**WHAT YOU ARE ASKED TO DO**. Your response should be every line from the entries that includes the string "bottom".

[Web interface edit records]
☆ ☆ ☆

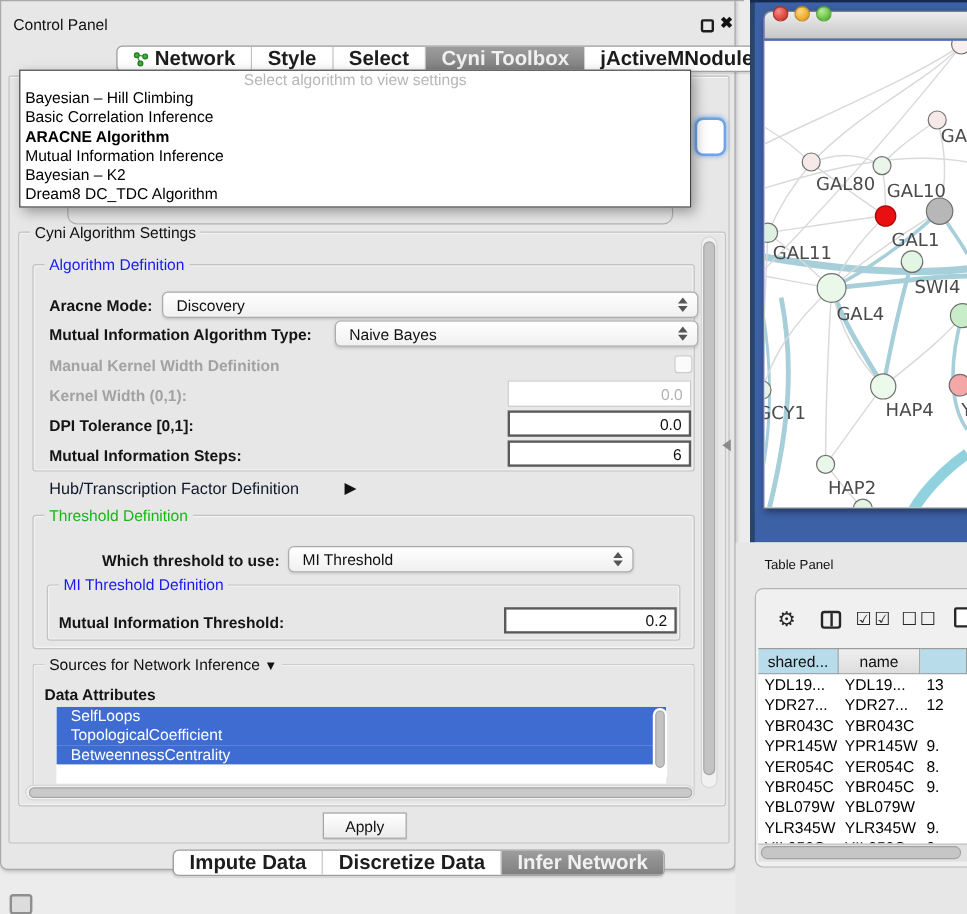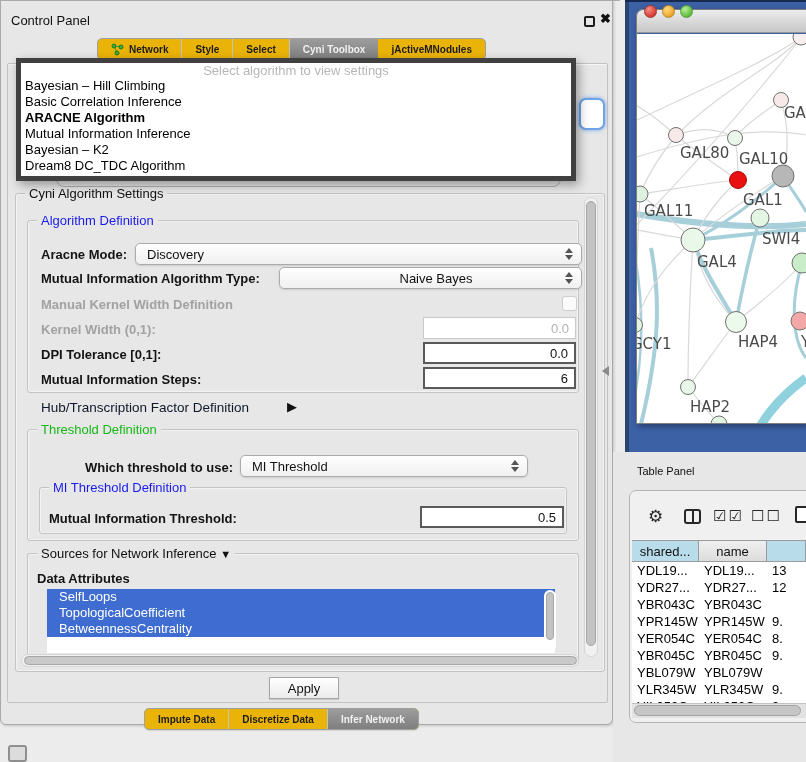--- a/index.html
+++ b/index.html
@@ -7,22 +7,22 @@
   body { position:relative; background:#ececec; overflow:hidden; }
   .abs { position:absolute; }
 
   
   #cp-window { left:0; top:8; width:613px; height:725px; background:#e7e7e7;
     border:1px solid #a9a9a9; border-radius:0 0 6px 6px; box-shadow:1px 1px 3px rgba(0,0,0,.18); }
   #cp-title { left:10px; top:12px; font-size:13px; color:#111; }
   #cp-float { left:583px; top:15px; width:11px; height:11px; border:2px solid #1c1c1c; border-radius:2px; background:transparent; }
   #cp-close { left:599px; top:10px; font-size:13px; font-weight:bold; color:#111; }
 
-  .seg-bar { display:flex; height:22px; background:#eab308; border:1px solid #9f9f9f; border-radius:5px;
-    overflow:hidden; font-size:10px; font-weight:bold; color:#1c1c1c; box-shadow:0 1px 1px rgba(0,0,0,.1); }
+  .seg-bar { display:flex; height:22px; background:#ffffff; border:1px solid #9f9f9f; border-radius:5px;
+    overflow:hidden; font-size:17px; font-weight:bold; color:#1c1c1c; box-shadow:0 1px 1px rgba(0,0,0,.1); }
   .seg { display:flex; align-items:center; padding:0 13px; border-right:1px solid #c3c3c3; white-space:nowrap; }
   .seg:last-child { border-right:none; }
   .seg.selected { background:linear-gradient(#9d9d9d,#7f7f7f); color:#f1f1f1; border-right:none; }
   #top-tabs { left:96px; top:37px; }
   #bottom-tabs { left:143px; top:707px; }
 
   #inner-panel { left:6px; top:62px; width:601px; height:640px; border:1px solid #c2c2c2; border-radius:2px;
     box-shadow:inset 0 1px 0 rgba(255,255,255,.6); }
 
   
@@ -53,21 +53,21 @@
   .vthumb { position:absolute; background:#c3c3c3; border:1px solid #a6a6a6; border-radius:6px; }
 
   #attr-list { left:46px; top:588px; width:508px; height:64px; background:#fff; overflow:hidden; }
   .attr-item { height:16px; line-height:16px; padding-left:12px; font-size:13px; color:#fff; background:#3e6cd1; }
 
   #apply-btn { left:268px; top:676px; width:70px; height:22px; background:linear-gradient(#ffffff,#ebebeb);
     border:1px solid #a5a5a5; border-radius:0; font-size:13px; color:#111;
     display:flex; align-items:center; justify-content:center; box-shadow:0 1px 1px rgba(0,0,0,.12); }
 
   
-  #algo-popup { left:15px; top:57px; width:560px; background:#fff; border:5px solid #404040;
+  #algo-popup { left:15px; top:57px; width:560px; background:#fff; border:1px solid #404040;
     box-shadow:3px 4px 10px rgba(0,0,0,.35); z-index:50; padding-bottom:2px; }
   #algo-popup .ph { height:15px; line-height:15px; text-align:center; color:#b7b7b7; font-size:13px; }
   .pop-item { height:16px; line-height:16px; padding-left:4px; font-size:13px; color:#000; white-space:nowrap; }
   .pop-item.bold { font-weight:bold; }
   #frag-combo-right { left:578px; top:97px; width:26px; height:32px; border:2px solid #6fa3e8; border-radius:7px;
     background:#fff; box-shadow:0 0 4px rgba(90,150,230,.8); z-index:40; }
   #frag-combo-below { left:55px; top:166px; width:505px; height:20px; border:1px solid #b3b3b3; border-radius:8px; z-index:40; }
 
   
   #desktop-blue { left:625px; top:0; width:181px; height:452px; background:#3c61a5; }
@@ -176,21 +176,21 @@
   </div>
   <div class="blabel" style="left:40px; top:246px;">Aracne Mode:</div>
   <div class="combo" style="left:134px; top:242px; width:447px;">
     <span>Discovery</span>
     <span class="arrows">
         <i class="tri-up"></i>
         <i class="tri-dn"></i>
       </span>
   </div>
   <div class="blabel" style="left:40px; top:270px;">Mutual Information Algorithm Type:</div>
-  <div class="combo" style="left:278px; top:266px; width:303px;justify-content:center;">
+  <div class="combo" style="left:278px; top:266px; width:303px;">
     <span>Naive Bayes</span>
     <span class="arrows">
         <i class="tri-up"></i>
         <i class="tri-dn"></i>
       </span>
   </div>
   <div class="blabel dim" style="left:40px; top:296px;">Manual Kernel Width Definition</div>
   <div class="checkbox" style="left:561px; top:295px;"></div>
   <div class="blabel dim" style="left:40px; top:321px;">Kernel Width (0,1):</div>
   <div class="field disabled" style="left:422px; top:316px; width:153px;">0.0</div>
@@ -210,21 +210,21 @@
     <span>MI Threshold</span>
     <span class="arrows">
         <i class="tri-up"></i>
         <i class="tri-dn"></i>
       </span>
   </div>
   <div class="group" style="left:38px; top:486px; width:528px; height:47px;">
     <div class="gtitle blue">MI Threshold Definition</div>
   </div>
   <div class="blabel" style="left:48px; top:510px;">Mutual Information Threshold:</div>
-  <div class="field" style="left:419px; top:505px; width:144px;">0.5</div>
+  <div class="field" style="left:419px; top:505px; width:144px;">0.2</div>
 
   <div class="group" style="left:26px; top:552px; width:552px; height:110px; border-bottom:none; border-radius:3px 3px 0 0;">
     <div class="gtitle">
       <span>Sources for Network Inference</span>
       <span style="font-size:11px;">▼</span>
     </div>
   </div>
   <div class="blabel" style="left:36px; top:570px;">Data Attributes</div>
   <div class="abs" id="attr-list">
       <div class="attr-item">SelfLoops</div>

☆ ☆ ☆

**SOLUTION FOR THIS EXERCISE**.
   #bottom-tabs { left:143px; top:707px; }
     box-shadow:3px 4px 10px rgba(0,0,0,.35); z-index:50; padding-bottom:2px; }
   <div class="group" style="left:26px; top:552px; width:552px; height:110px; border-bottom:none; border-radius:3px 3px 0 0;">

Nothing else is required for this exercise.